European Union talks for coronavirus rescue package stall after 16 hours

European Union talks for coronavirus rescue package stall after 16 hours

EU finance ministers are to meet by video conference to discuss an economic rescue plan for European countries worst hit by the coronavirus pandemic.

"I suspended the Eurogroup and (we will) continue tomorrow Thursday", said Eurogroup chairman Mario Centeno, who is the Portuguese finance minister.

"It's a big challenge to the existence of Europe", Italy's Prime Minister Giuseppe Conte told the BBC.

"ESM is not an appropriate instrument for this crisis in dimensions and nature", Italian Finance Minister Roberto Gualtieri said before Thursday's call.

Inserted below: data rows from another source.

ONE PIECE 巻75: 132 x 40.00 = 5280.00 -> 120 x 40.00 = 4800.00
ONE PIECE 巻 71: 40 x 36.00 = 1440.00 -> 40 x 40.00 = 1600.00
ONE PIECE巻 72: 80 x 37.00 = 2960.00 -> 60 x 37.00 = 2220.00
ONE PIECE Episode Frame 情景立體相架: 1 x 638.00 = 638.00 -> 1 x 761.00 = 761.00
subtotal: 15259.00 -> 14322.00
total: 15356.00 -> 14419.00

Estimated to bring the EU's total fiscal response to the epidemic to €3.2 trillion, the package has controversial elements that laid bare the deep divisions among European Union countries in their approach to financial burden- sharing amid the pandemic.

But the Netherlands went further, with Finance Minister Wopke Hoekstra demanding "certain economic conditions", tailored to individual member states, sources said - a demand rejected by countries such as Italy in particular.

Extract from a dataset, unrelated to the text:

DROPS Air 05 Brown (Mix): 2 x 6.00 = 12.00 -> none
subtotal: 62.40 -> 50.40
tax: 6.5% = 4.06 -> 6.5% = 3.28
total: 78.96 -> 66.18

A French official from the President Emmanuel Macron's office lambasted the Dutch position "incomprehensible", while German Economy Minister Peter Altmaier said France and Germany would do their utmost to accelerate the talks.

"After 16h of discussions we came close to a deal but we are not there yet".

The package under discussion would bring the EU's total fiscal response to the epidemic to 3.2 trillion euros ($3.5 trillion), the biggest in the world.

The debate over debt mutualization, risk and burden sharing, echoes the divisions that nearly tore the European Union apart during the sovereign debt crisis nearly a decade ago.

Diplomats signalled that talks faltered on how to use the so-called European Stability Mechanism (ESM) bailout fund to help countries.

Italy and most other countries are ready to accept very light conditions, but the Netherlands wants stricter rules, including country-specific economic criteria, which is politically unacceptable for Rome.

Also under discussion is a guarantee fund from the European Investment Bank for business liquidity and EU support, which would pay the wages of workers who would otherwise be laid off by struggling firms.

This is sometimes called "coronabonds" and Netherlands' opposition is shared by Germany, Austria, Finland, Sweden and others.

To help economies burdened by coronavirus lockdowns, the European Union has already suspended state assist limits and allowed member states to inflate their debt to spend extra.

Another controversial element - championed by Italy, Spain and France - is the demand for common debt issuance, frequently referred to as coronabonds, as a tool to overcome the major economic contraction anticipated across the bloc this year.

The ministers might end up sidestepping the problem by just mentioning the need for a recovery fund and asking the 27 national leaders of the bloc to decide on how to finance it.